**Work task**
In how many lines of the records below does the word "github" appear? Answer with the number alone.

•••

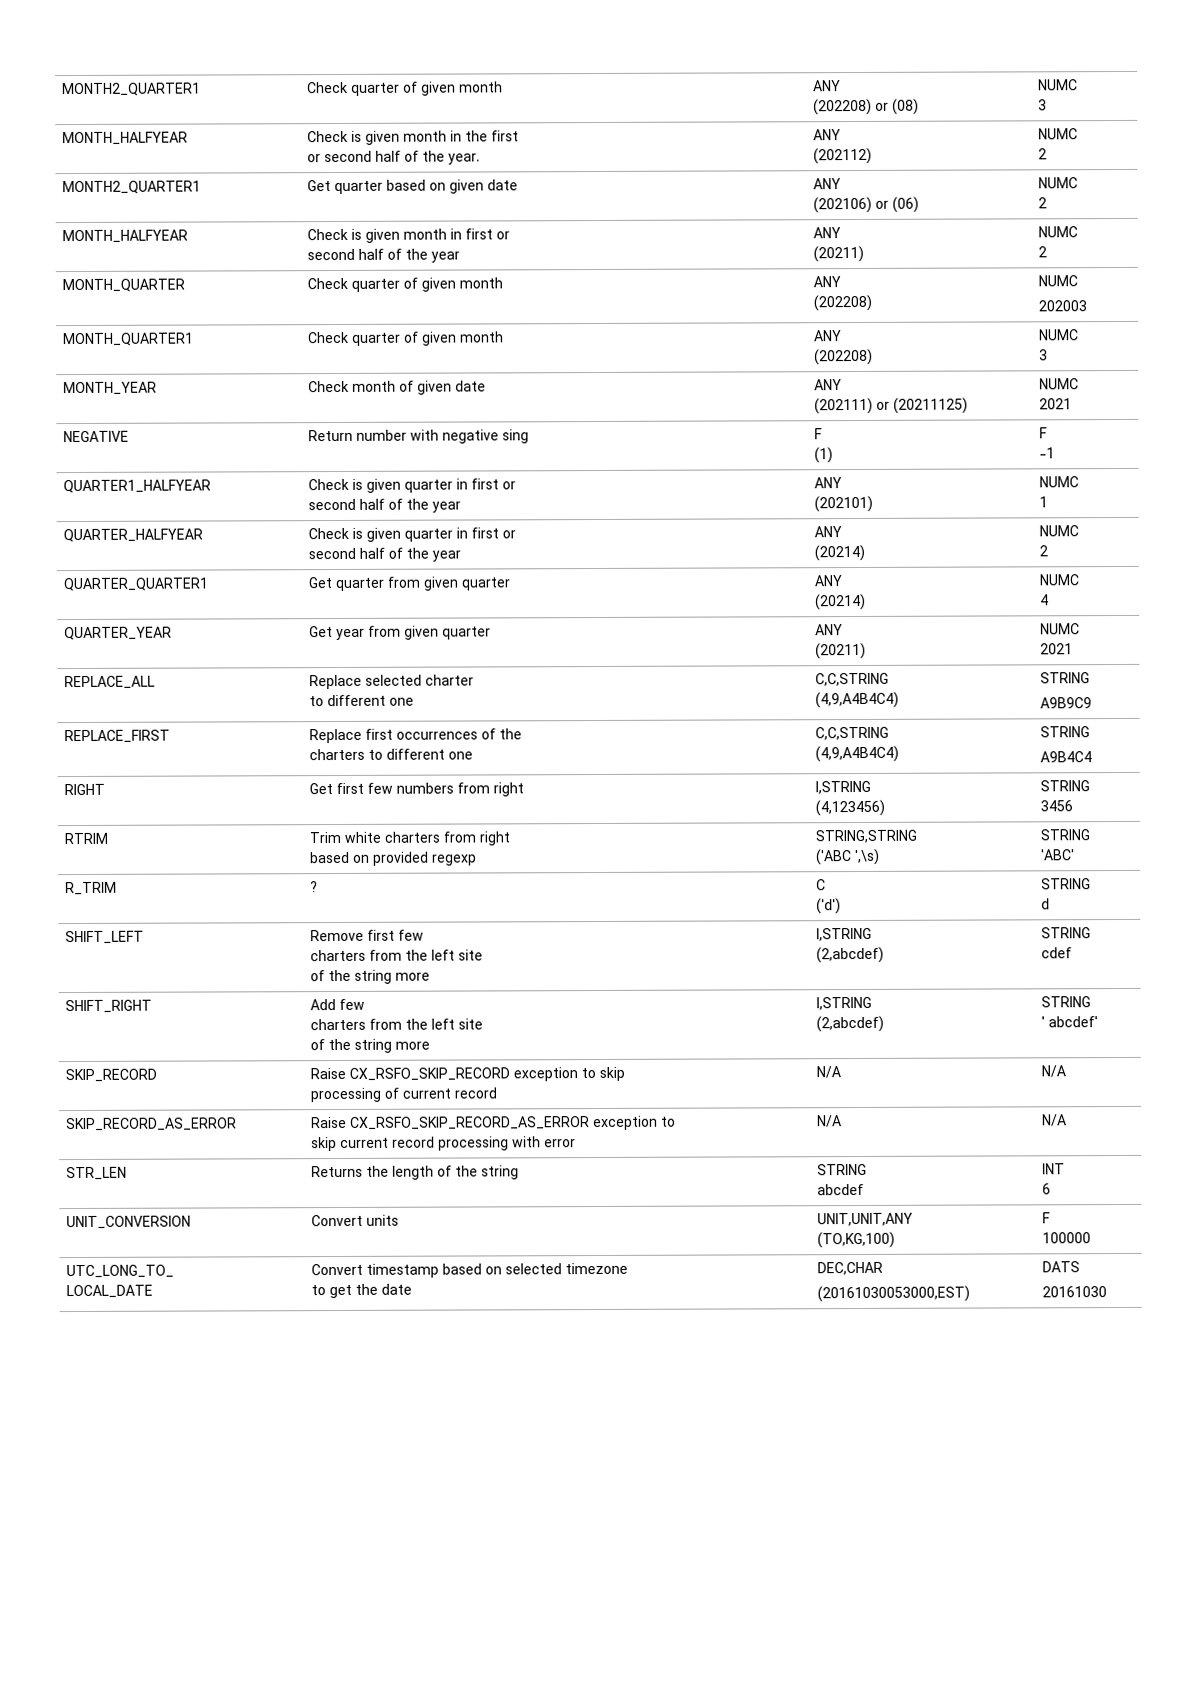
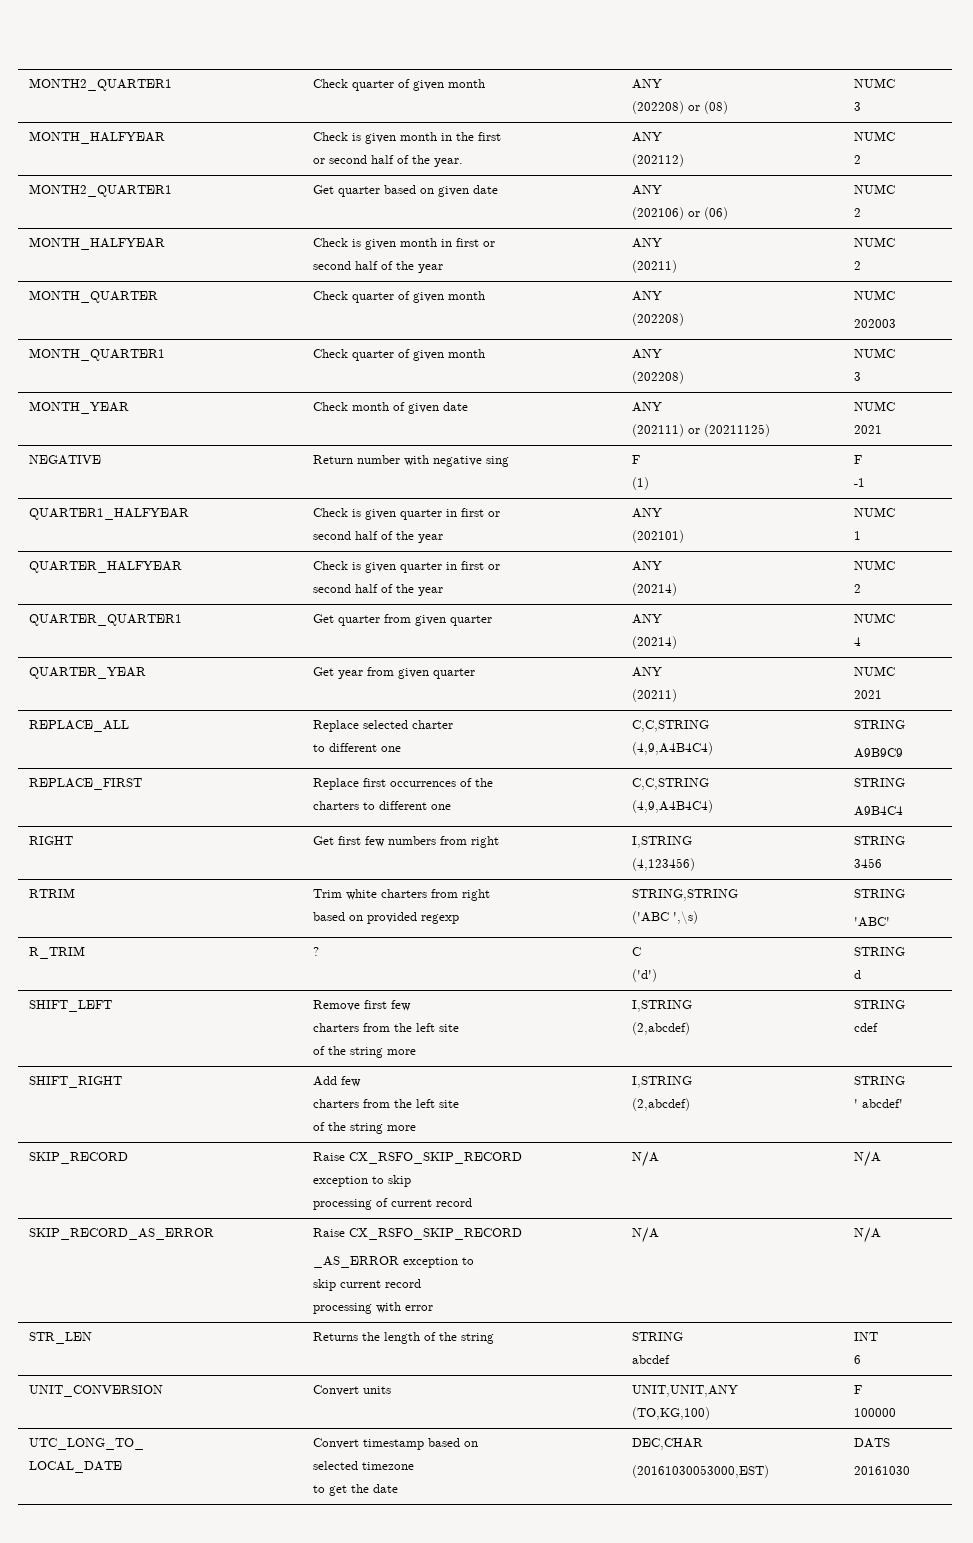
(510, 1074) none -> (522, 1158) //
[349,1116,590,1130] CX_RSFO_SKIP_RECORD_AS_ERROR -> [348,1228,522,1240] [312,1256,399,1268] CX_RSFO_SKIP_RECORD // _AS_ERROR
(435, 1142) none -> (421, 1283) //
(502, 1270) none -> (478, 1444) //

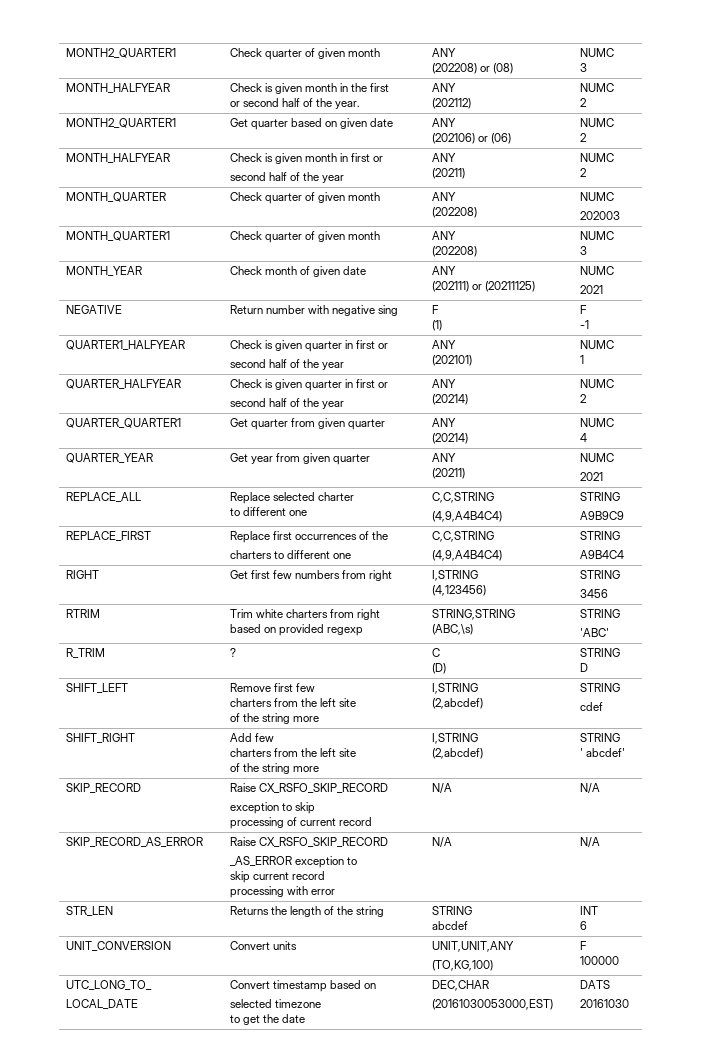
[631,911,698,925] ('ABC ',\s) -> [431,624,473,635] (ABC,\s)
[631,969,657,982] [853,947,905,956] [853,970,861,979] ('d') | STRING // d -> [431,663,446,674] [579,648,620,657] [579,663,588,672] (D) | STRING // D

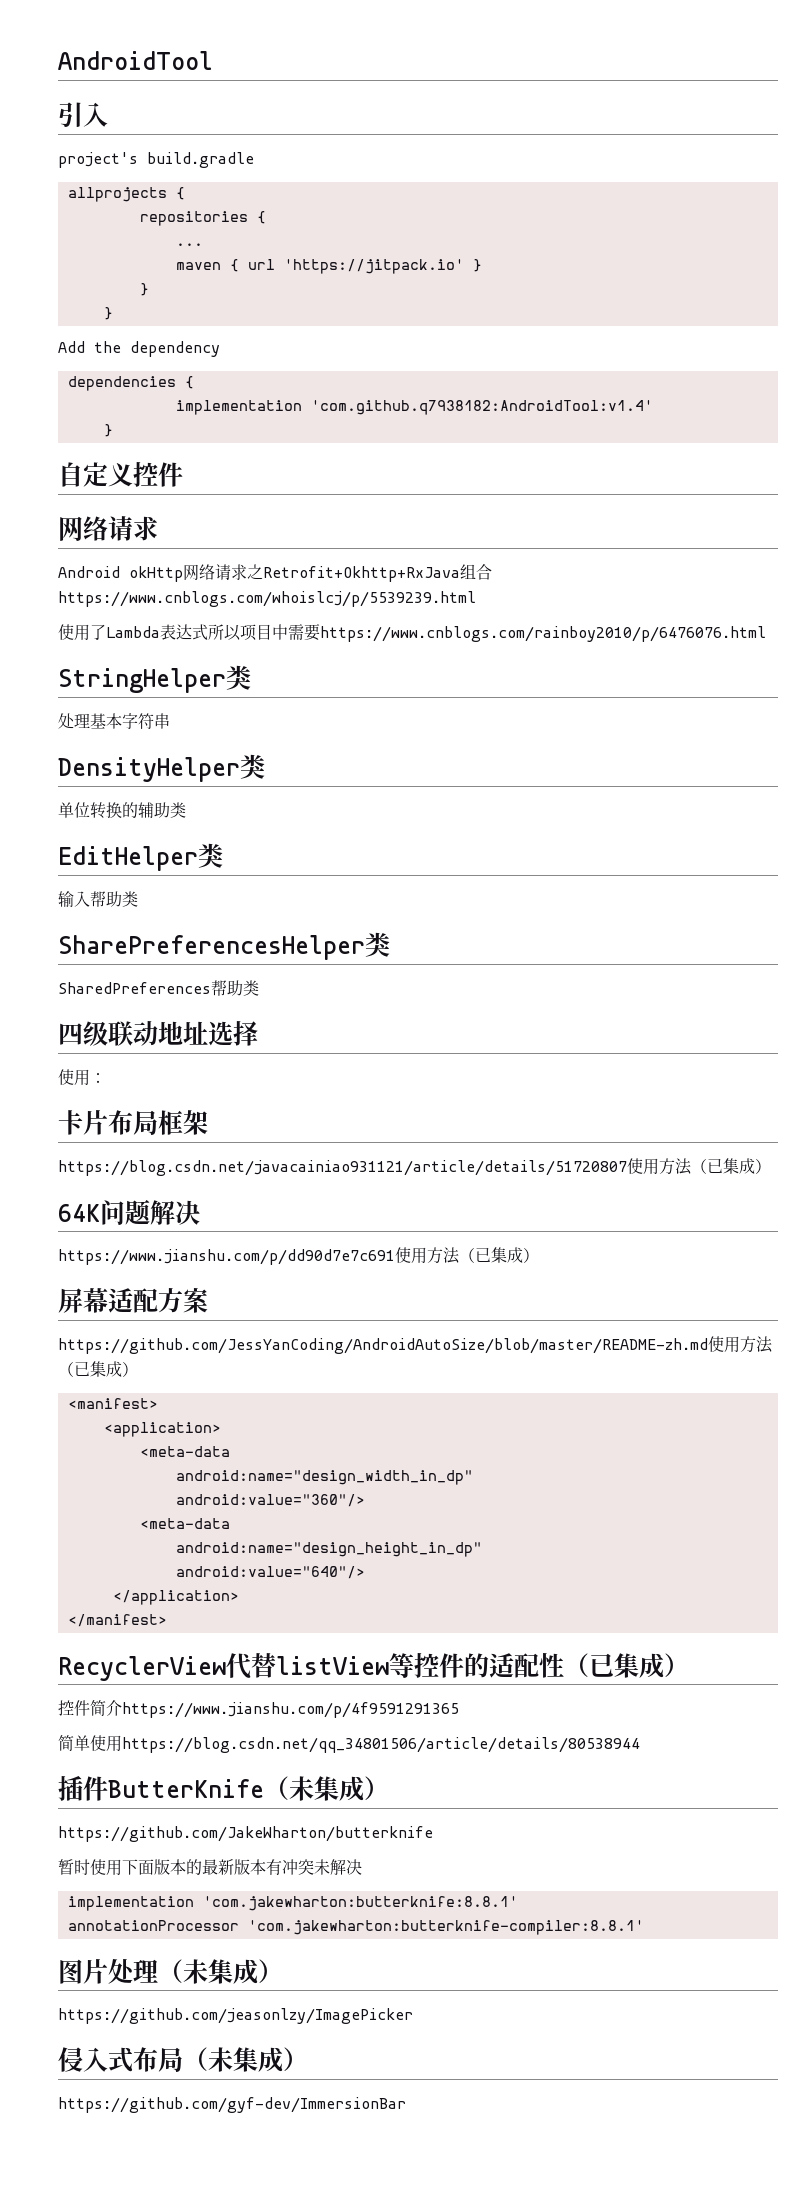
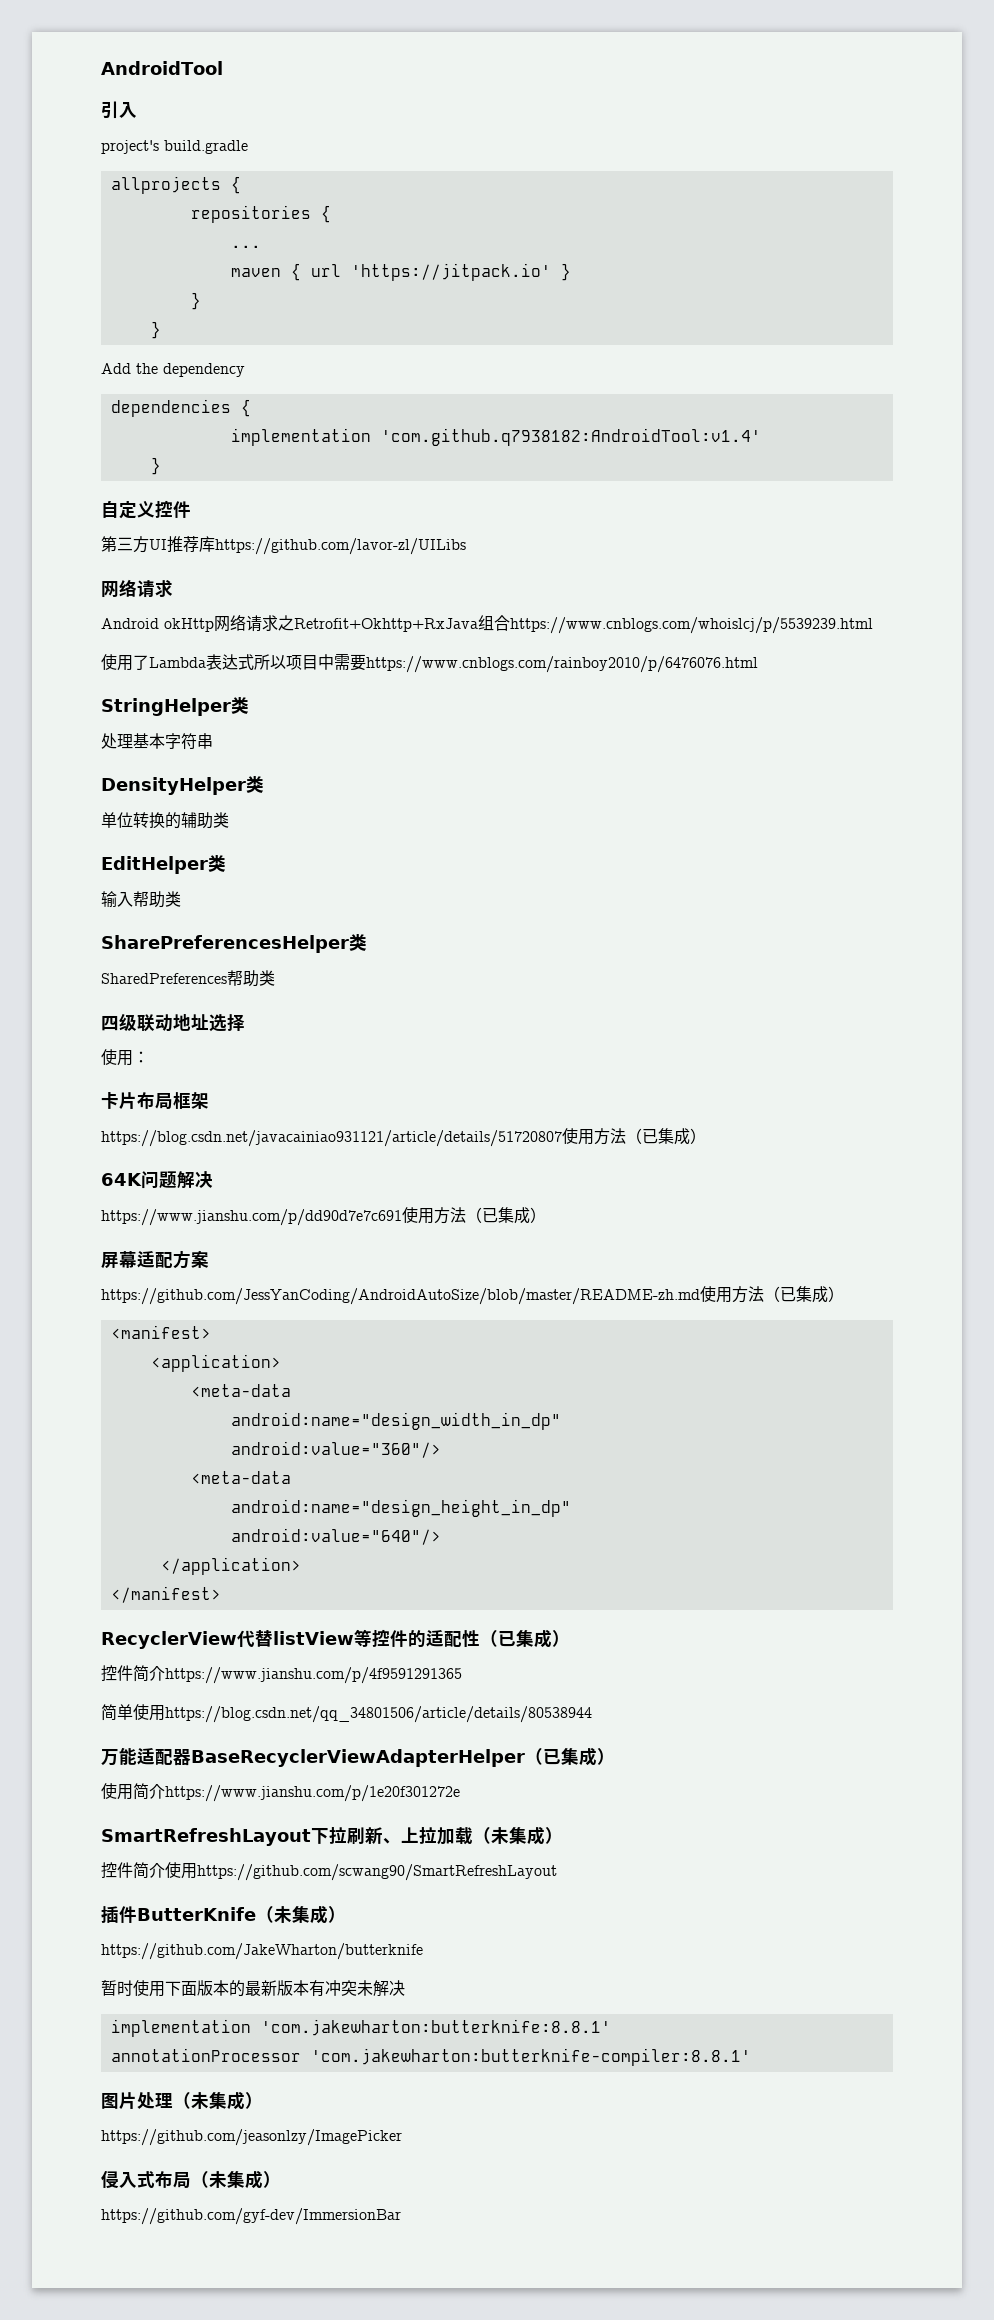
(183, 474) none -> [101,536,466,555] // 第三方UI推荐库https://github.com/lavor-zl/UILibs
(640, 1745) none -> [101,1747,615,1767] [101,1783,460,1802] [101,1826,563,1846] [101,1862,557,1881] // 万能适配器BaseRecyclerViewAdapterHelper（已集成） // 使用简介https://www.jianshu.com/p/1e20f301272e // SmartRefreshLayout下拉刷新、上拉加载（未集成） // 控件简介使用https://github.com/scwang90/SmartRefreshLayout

•••

**Result for this task**
2